Famous or Infamous?
Does hate really get more likes?
As I scroll through Facebook, I see another ad for Hulu’s new documentary, ‘69: The Saga of Danny Hernandez.’ Released in November, the film chronicles the rise to fame of 24 year old rapper Daniel Hernandez, more commonly known as Tekashi69. Although his debut single, “Gummo” was released in 2017, Hernandez has gotten more attention for his online antics and legal troubles than his music. This begs the question, do we tune in to watch people we hate more than we admire?
24 year old Hernandez burst onto the rap scene via Soundcloud in 2014. Slovakia based label, FCK THEM, released his first single, “scumlife” and shortly after music videos featuring anime. His unmistakable appearance with rainbow hair and numerous “69” tattoos, including several on his face, and his online trolling of other Soundcloud rappers gave Tekashi just enough of an edge for people to take notice. His “screw you” attitude is what people loved to hate.
However, his music quickly took a backseat to his mounting rap sheet.
In 2015, he plead guilty to 1 felony count of use of a child in a sexual performance. Videos were uploaded to Instagram of the then 18 year old Hernandez engaging in questionable behavior with an underage girl. In an attempt to further his bad body image, his words not mine, Tekashi then also reuploaded the videos to his own personal account. Despite the severity of the charges, he was sentenced to1 year probation and 300 hours of community service.
Tekashis official debut single “Gummo” was released in October of 2017 and reached #12 on the Billboard Hot 100. Not even 3 months later, he’s involved in an altercation with a 16 year old fan in Houston. The fan reportedly was recording video and when he refused to delete, Hernadez grabbed him by the neck and threatened him.
An underage relationship, 6 misdemeanor charges, 3 shootings and a kidnapping rounds out the majority of 2018 for Hernandez. On November 18, 2018, he was arrested on federal charges and racketeering and firearms related to his affiliation with the Nine Trey Gangsta Bloods. His debut album is also released while he’s in prison but only after it was already leaked online.
In February 2019, Hernandez plead guilty to 9 counts of federal racketeering facing 47 years to possible life in prison. However, in exchange for his testimony against 2 fellow gang members, he was sentenced to only 2 years in prison.
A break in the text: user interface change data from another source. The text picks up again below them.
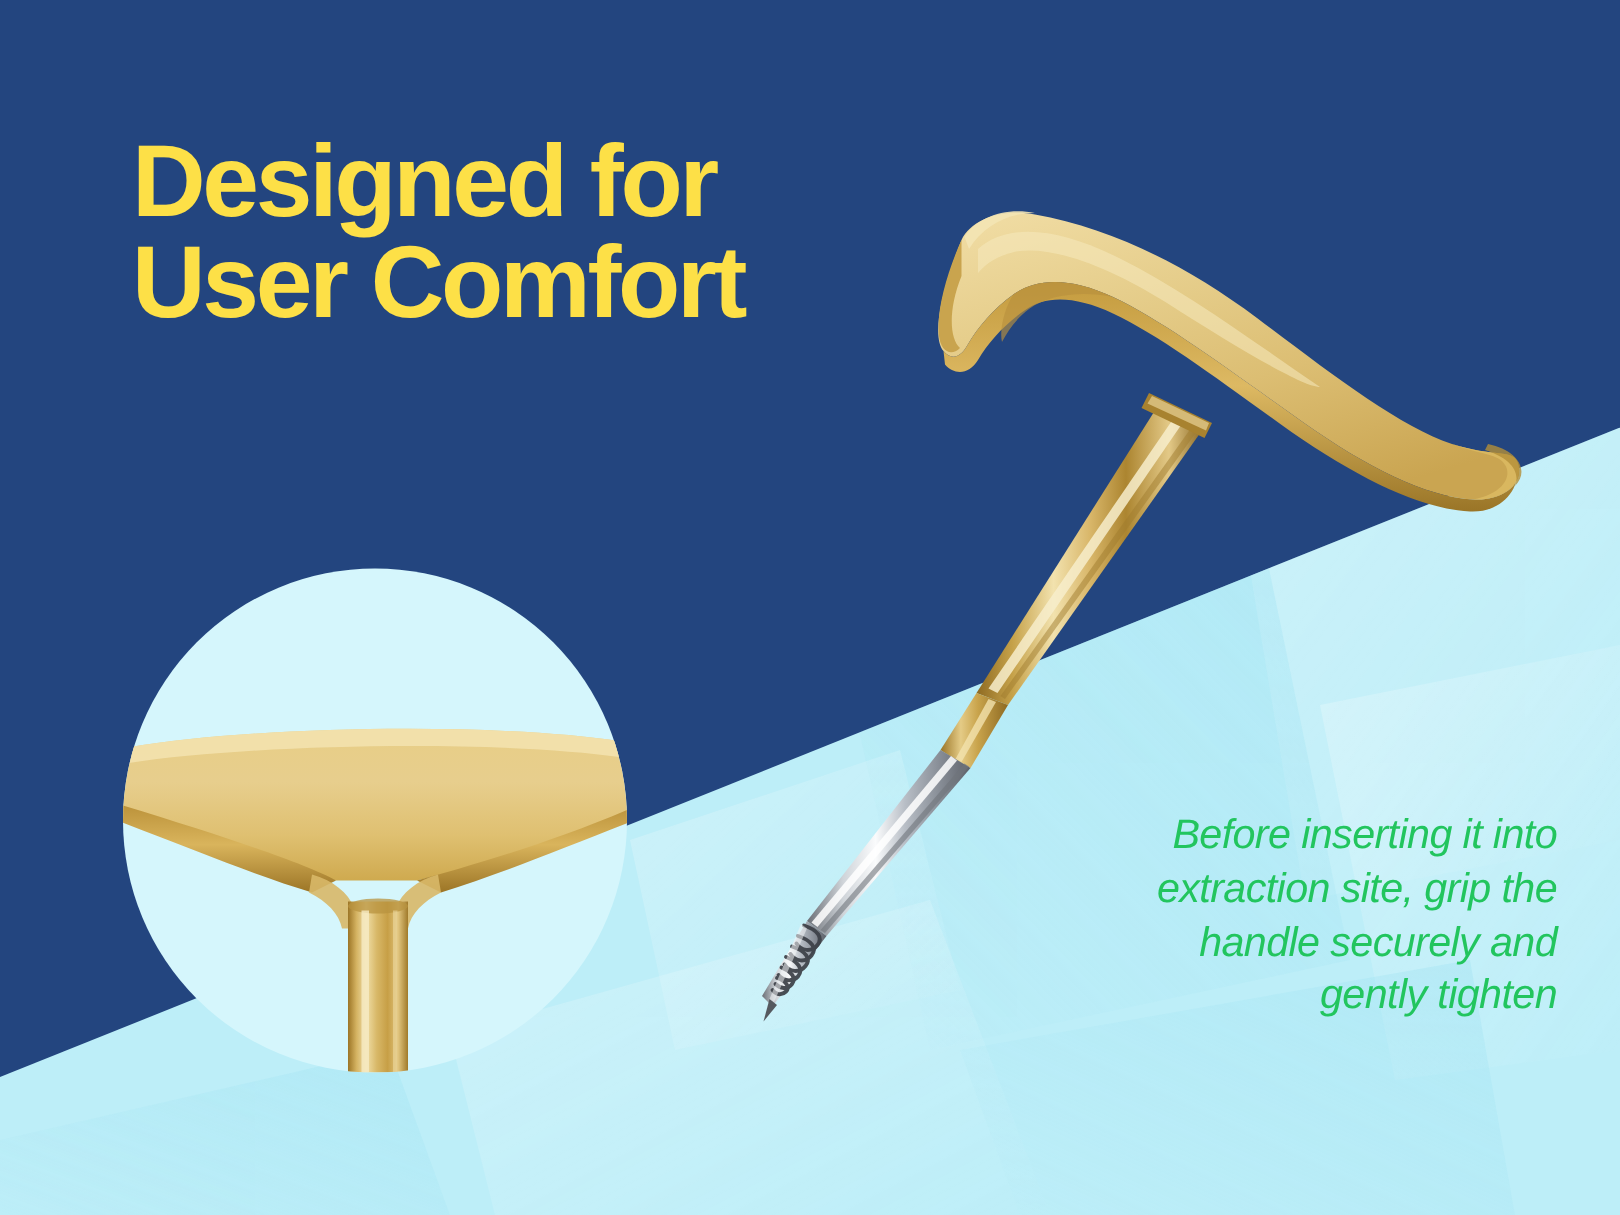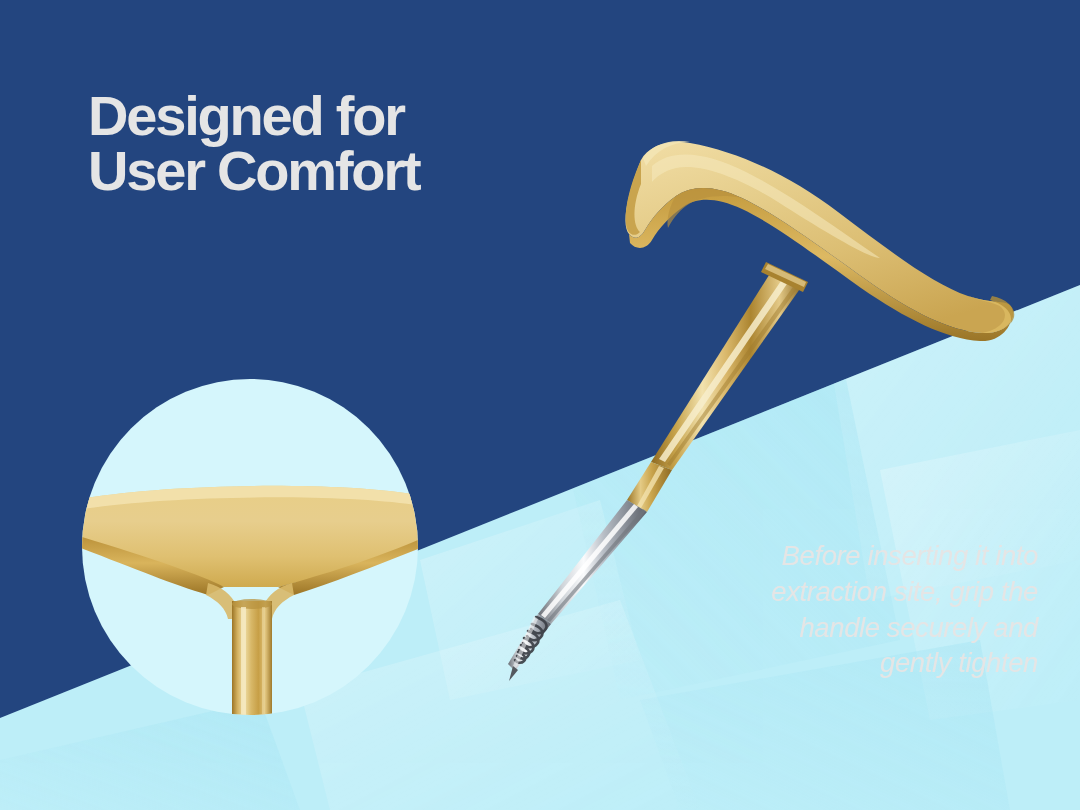--- a/index.html
+++ b/index.html
@@ -47,36 +47,36 @@
     overflow: hidden;
   }
   .inset-svg { position: absolute; inset: 0; }
 
   
   .headline {
     position: absolute;
     left: 88px;
     top: 88px;
     width: 560px;
-    color: #e5e5e5;
-    font-size: 56px;
+    color: #fde047;
+    font-size: 68px;
     font-weight: 700;
     line-height: 0.99;
     letter-spacing: -2.2px;
     white-space: pre-line;
   }
 
   
   .caption {
     position: absolute;
     right: 42px;
     top: 538px;
     width: 340px;
     text-align: right;
-    color: #e5e5e5;
+    color: #22c55e;
     font-size: 27.5px;
     font-style: italic;
     font-weight: 500;
     line-height: 1.30;
     letter-spacing: -0.4px;
     white-space: pre-line;
   }
 
   
   .tool { position: absolute; left: 0; top: 0; width: 1080px; height: 810px; }

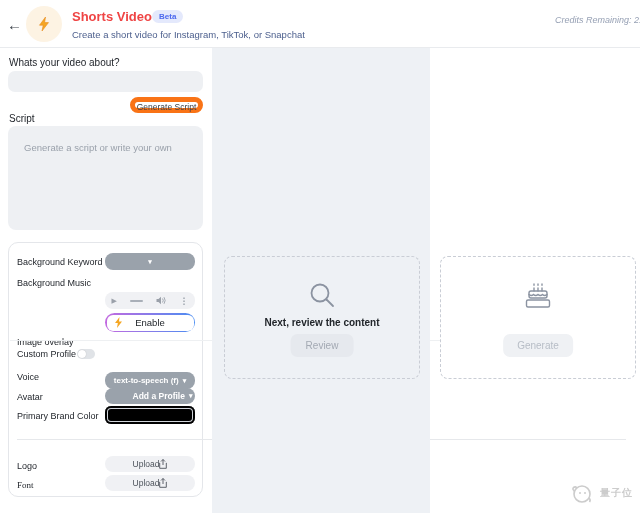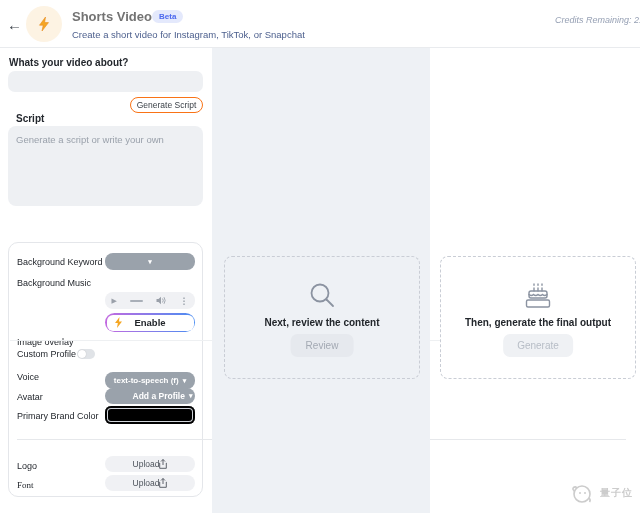--- a/index.html
+++ b/index.html
@@ -5,43 +5,43 @@
   * { margin:0; padding:0; box-sizing:border-box; }
   html,body { background:#fff; }
   .app {
     position:relative; width:640px; height:519px; overflow:hidden;
     font-family:"Liberation Sans", sans-serif; background:#fff; color:#22262b;
   }
   
   .header { position:absolute; left:0; top:0; width:640px; height:48px; background:#fff; border-bottom:1px solid #e9ebee; }
   .back-btn { position:absolute; left:7px; top:15px; width:20px; height:20px; font-size:15px; color:#3d434b; background:none; border:none; cursor:pointer; line-height:20px; text-align:left; }
   .app-icon { position:absolute; left:26px; top:6px; width:36px; height:36px; border-radius:50%; background:#fdf3e3; display:flex; align-items:center; justify-content:center; }
-  .title { position:absolute; left:72px; top:9px; font-size:13px; font-weight:700; color:#737373; }
+  .title { position:absolute; left:72px; top:9px; font-size:13px; font-weight:700; color:#ef4444; }
   .beta-badge { position:absolute; left:152px; top:10px; background:#e4e9fc; color:#4c68ee; font-size:8px; font-weight:600; padding:2px 7px; border-radius:8px; }
   .subtitle { position:absolute; left:72px; top:29px; font-size:9.5px; color:#4c5f8d; }
   .credits { position:absolute; right:-9px; top:15px; font-size:9px; font-style:italic; color:#96a0b4; white-space:nowrap; }
   
-  .lbl { position:absolute; font-size:10px; font-weight:700; color:#23272d; }
+  .lbl { position:absolute; font-size:10px; font-weight:400; color:#23272d; }
   .about-input { position:absolute; left:8px; top:71px; width:195px; height:21px; background:#eef0f3; border:none; border-radius:7px; font-size:10px; padding:0 8px; font-family:inherit; }
-  .gen-script-btn { position:absolute; left:130px; top:97px; width:73px; height:16px; background:#fff; border:1px solid #f97316; border-radius:8px; font-size:8.5px; color:#3c4249; font-family:inherit; cursor:pointer; }
-  .script-area { position:absolute; left:8px; top:126px; width:195px; height:80px; background:#eef0f3; border:none; border-radius:8px; font-size:9.5px; color:#30353c; padding:8px; resize:none; font-family:inherit; }
+  .gen-script-btn { position:absolute; left:130px; top:97px; width:73px; height:16px; background:#fff; border:5px solid #f97316; border-radius:8px; font-size:8.5px; color:#3c4249; font-family:inherit; cursor:pointer; }
+  .script-area { position:absolute; left:8px; top:126px; width:195px; height:104px; background:#eef0f3; border:none; border-radius:8px; font-size:9.5px; color:#30353c; padding:16px; resize:none; font-family:inherit; }
   .script-area::placeholder, .about-input::placeholder { color:#9aa1ab; }
   
   .card { position:absolute; left:8px; top:242px; width:195px; height:255px; border:1px solid #e4e6ea; border-radius:10px; background:#fff; }
   .row-label { position:absolute; font-size:9px; font-weight:500; color:#23272d; left:17px; }
   .ctl { position:absolute; left:105px; width:90px; }
   .dd { height:17px; background:#9aa2ab; border:none; border-radius:8px; color:#fff; font-size:8.5px; font-weight:600; display:flex; align-items:center; justify-content:center; gap:4px; cursor:pointer; font-family:inherit; width:90px; }
   .caret { font-size:7px; color:#fff; }
   .info-i { display:inline-block; width:8px; height:8px; border:1px solid #5b6169; border-radius:50%; font-size:6px; line-height:8px; text-align:center; color:#5b6169; font-style:italic; margin-left:3px; vertical-align:1px; }
   .audio-bar { height:17px; background:#f0f1f4; border-radius:8px; display:flex; align-items:center; justify-content:space-around; color:#9aa0a9; }
   .audio-bar .play { font-size:7px; cursor:pointer; }
   .audio-bar .dash { width:13px; height:2px; background:#a9afb8; border-radius:2px; cursor:pointer; }
   .audio-bar .kebab { font-size:9px; font-weight:700; cursor:pointer; }
   .enable-btn { height:19px; border-radius:12px; background:linear-gradient(90deg,#c36ae0,#4a8df2); padding:1.5px; cursor:pointer; border:none; width:90px; font-family:inherit; }
-  .enable-inner { background:#fff; border-radius:6px; width:100%; height:100%; display:flex; align-items:center; justify-content:center; position:relative; font-size:9.5px; font-weight:700; color:#22262b; }
+  .enable-inner { background:#fff; border-radius:6px; width:100%; height:100%; display:flex; align-items:center; justify-content:center; position:relative; font-size:9.5px; font-weight:400; color:#22262b; }
   .enable-inner svg { position:absolute; left:7px; }
   .divider { position:absolute; left:10px; right:10px; top:340px; height:1px; background:#eef0f2; }
   .toggle { position:absolute; left:77px; top:349px; width:18px; height:10px; background:#e0e3e7; border-radius:6px; cursor:pointer; }
   .toggle .knob { position:absolute; left:1px; top:1px; width:8px; height:8px; background:#fff; border-radius:50%; box-shadow:0 0 1px rgba(0,0,0,.25); }
   .swatch { position:absolute; left:105px; top:406px; width:90px; height:18px; background:#000; border-radius:6px; box-shadow:inset 0 0 0 2px #000, inset 0 0 0 3px #cfd3d9; cursor:pointer; }
   .coming-soon { position:absolute; left:17px; right:14px; top:434px; display:flex; align-items:center; gap:6px; color:#8e959e; font-size:8.5px; }
   .coming-soon::before, .coming-soon::after { content:""; flex:1; height:1px; background:#e6e8eb; }
   .upload-btn { height:16px; background:#f0f1f4; border:none; border-radius:8px; font-size:8.5px; color:#4e545c; display:flex; align-items:center; justify-content:center; cursor:pointer; font-family:inherit; width:90px; }
   
   .mid-panel { position:absolute; left:212px; top:48px; width:218px; height:465px; background:#eef1f5;padding-left:21px; }
@@ -71,21 +71,21 @@
     </div>
     <div class="title">Shorts Video</div>
     <div class="beta-badge">Beta</div>
     <div class="subtitle">Create a short video for Instagram, TikTok, or Snapchat</div>
     <div class="credits">Credits Remaining:  213</div>
   </div>
 
   <div class="lbl" style="left:9px; top:57px;">Whats your video about?</div>
   <input class="about-input" type="text" value="" style="">
   <button class="gen-script-btn">Generate Script</button>
-  <div class="lbl" style="left:16px; top:113px;text-align:right;">Script</div>
+  <div class="lbl" style="left:9px; top:113px;text-align:right;">Script</div>
   <textarea class="script-area" placeholder="Generate a script or write your own" style=""></textarea>
 
   <div class="card"></div>
 
   <div class="row-label" style="top:257px;">
     <span>Background Keyword</span><span class="info-i">i</span>
   </div>
   <button class="ctl dd" style="top:253px;">
     <span class="caret">▾</span>
   </button>
@@ -172,21 +172,20 @@
           <line x1="15" y1="3" x2="15" y2="4.2"></line>
           <line x1="19" y1="3" x2="19" y2="4.2"></line>
         <line x1="11" y1="7" x2="11" y2="10"></line>
           <line x1="15" y1="7" x2="15" y2="10"></line>
           <line x1="19" y1="7" x2="19" y2="10"></line>
         <rect x="6" y="10" width="18" height="7" rx="2"></rect>
         <path d="M6 13.5 q2.25 2 4.5 0 q2.25 2 4.5 0 q2.25 2 4.5 0 q2.25 2 4.5 0"></path>
         <rect x="3.5" y="19" width="23" height="7" rx="1.5"></rect>
       </g>
     </svg>
-    <div class="msg">Then, generate the final output</div>
     <button class="stage-btn gen-btn">Generate</button>
   </div>
 
   <div class="watermark">
     <svg width="26" height="24" viewBox="0 0 26 24">
       <g stroke="#cccccc" stroke-width="1.6" fill="none">
         <circle cx="12" cy="13" r="8"></circle>
         <path d="M4.5 10 Q2 8.5 3.5 6.5 Q5.5 5 7 7"></path>
         <circle cx="10" cy="12" r="1" fill="#cccccc" stroke="none"></circle>
         <circle cx="15" cy="12" r="1" fill="#cccccc" stroke="none"></circle>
Given credit for time served and due to Covid concerns, he was given early release to be served as house arrest in April of this year.
Now if you’re like me, you might be wondering why Hulu would give anyone making a documentary about Danny Hernandez the time of day? On the surface he seems like a monster, but could there be more to him than meets the eye? Or is he the perfect target for people to unleash some of their hate?
Why do we love to hate villain's so much? Often in movies and tv shows, they get more attention than the good guys. And after reading through all the comments about Hernandez, it’s clear he’s become the villian. People claim he’s a rat and a snitch, but no one that I saw mentioned anything about his music.
Personally, I love a good villian in a movie. They make the story interesting, they add spice. Often, they are shown to have sex appeal and danger. But usually in a movie, the villian makes the redemption arc and all is forgiven. They get the girl in the end because they have seen the error in their ways and turned their life around.
But this is real life and 2020, where everything is awful. We don’t want the comeback story, we want to wallow in our misery. We want the villian to stay awful because that’s the mood that’s been set for this year.
Has Hulu struck a goldmine with this documentary? Only time and the ratings will tell. Personally, I can’t stand to know anymore than I already do about this clown, but you decide for yourself.